Assignment: Write out exactly, excluding pictures, the lines from the one containing "usos. | CIAT - João Paulo" through the end of the data, both included.
* * *
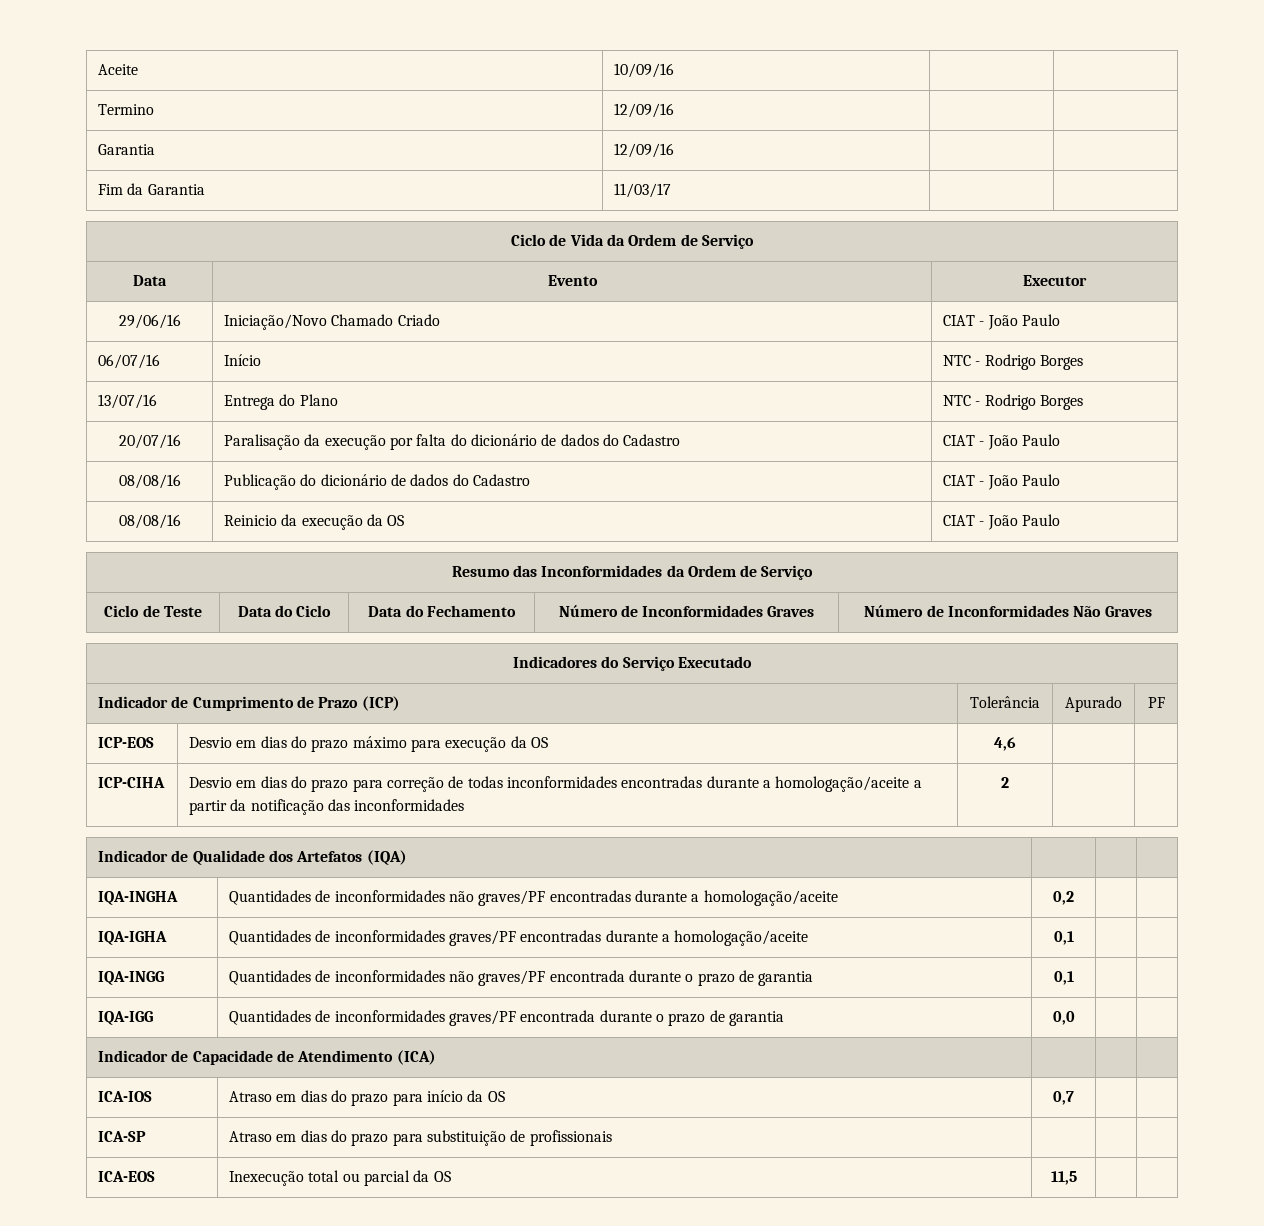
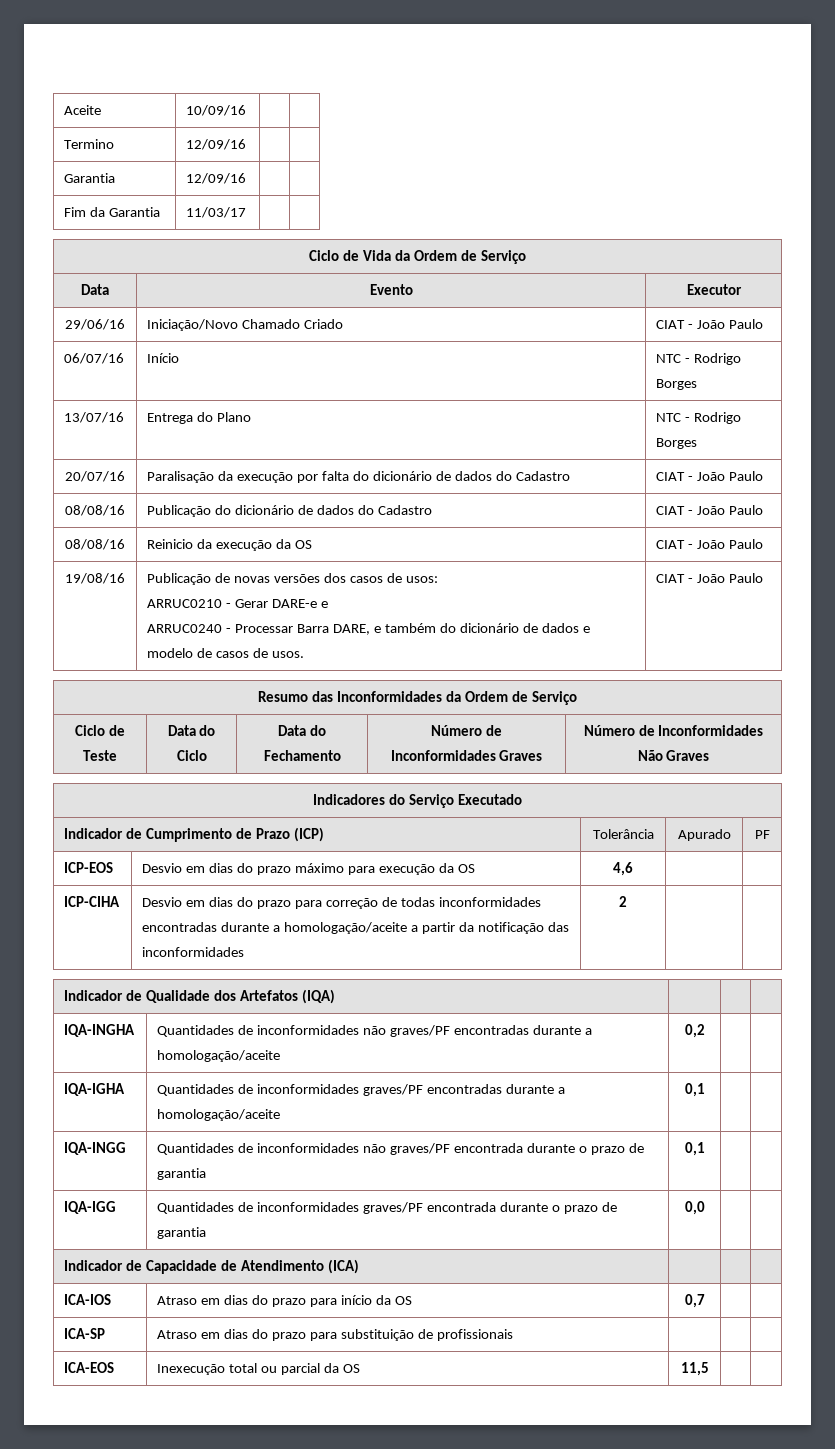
+ 19/08/16 | Publicação de novas versões dos casos de usos:
+ ARRUC0210 - Gerar DARE-e e
+ ARRUC0240 - Processar Barra DARE, e também do dicionário de dados e modelo de casos de usos. | CIAT - João Paulo

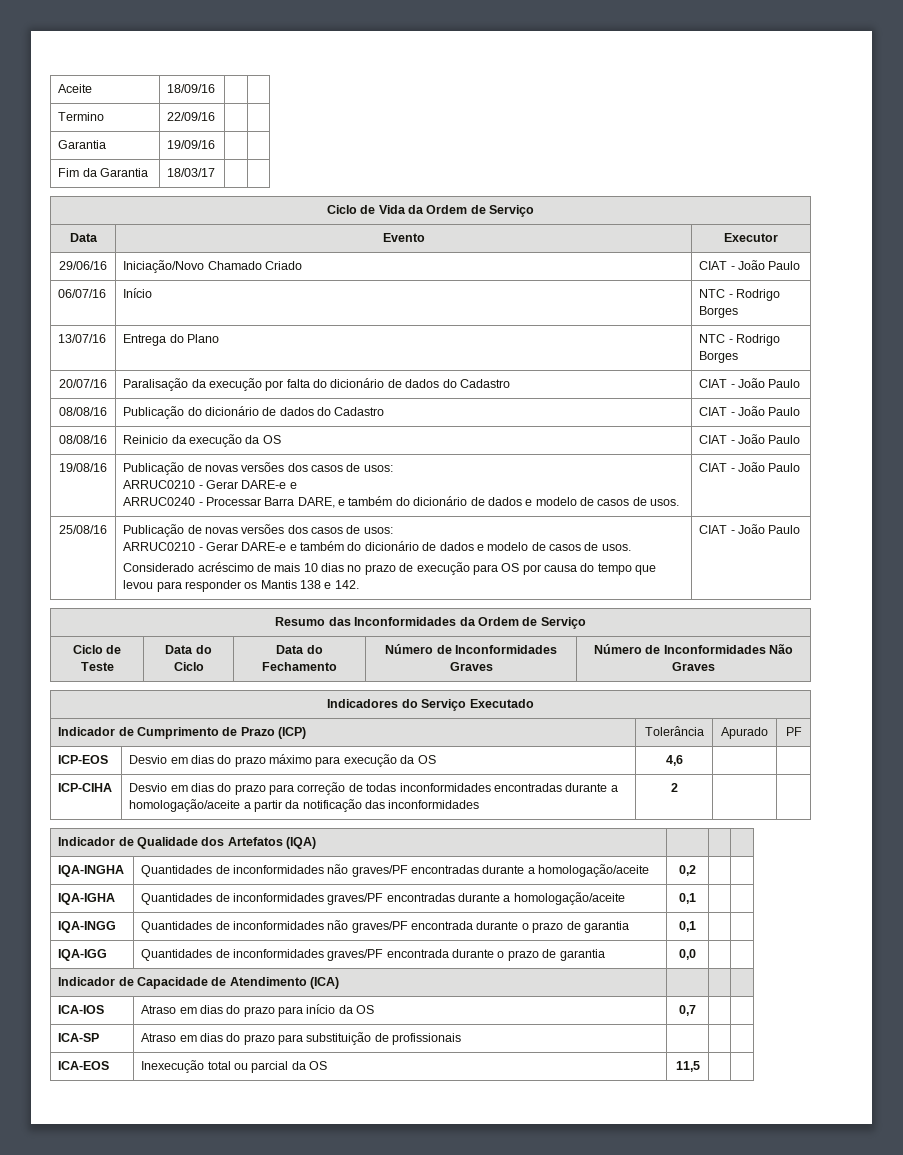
- Aceite | 10/09/16 | |
+ Aceite | 18/09/16 | |
- Termino | 12/09/16 | |
- Garantia | 12/09/16 | |
+ Termino | 22/09/16 | |
+ Garantia | 19/09/16 | |
- Fim da Garantia | 11/03/17 | |
+ Fim da Garantia | 18/03/17 | |
+ 25/08/16 | Publicação de novas versões dos casos de usos:
+ ARRUC0210 - Gerar DARE-e e também do dicionário de dados e modelo de casos de usos.
+ Considerado acréscimo de mais 10 dias no prazo de execução para OS por causa do tempo que levou para responder os Mantis 138 e 142. | CIAT - João Paulo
* * *
Written response:
+ ARRUC0240 - Processar Barra DARE, e também do dicionário de dados e modelo de casos de usos. | CIAT - João Paulo

- Aceite | 10/09/16 | |
+ Aceite | 18/09/16 | |
- Termino | 12/09/16 | |
- Garantia | 12/09/16 | |
+ Termino | 22/09/16 | |
+ Garantia | 19/09/16 | |
- Fim da Garantia | 11/03/17 | |
+ Fim da Garantia | 18/03/17 | |
+ 25/08/16 | Publicação de novas versões dos casos de usos:
+ ARRUC0210 - Gerar DARE-e e também do dicionário de dados e modelo de casos de usos.
+ Considerado acréscimo de mais 10 dias no prazo de execução para OS por causa do tempo que levou para responder os Mantis 138 e 142. | CIAT - João Paulo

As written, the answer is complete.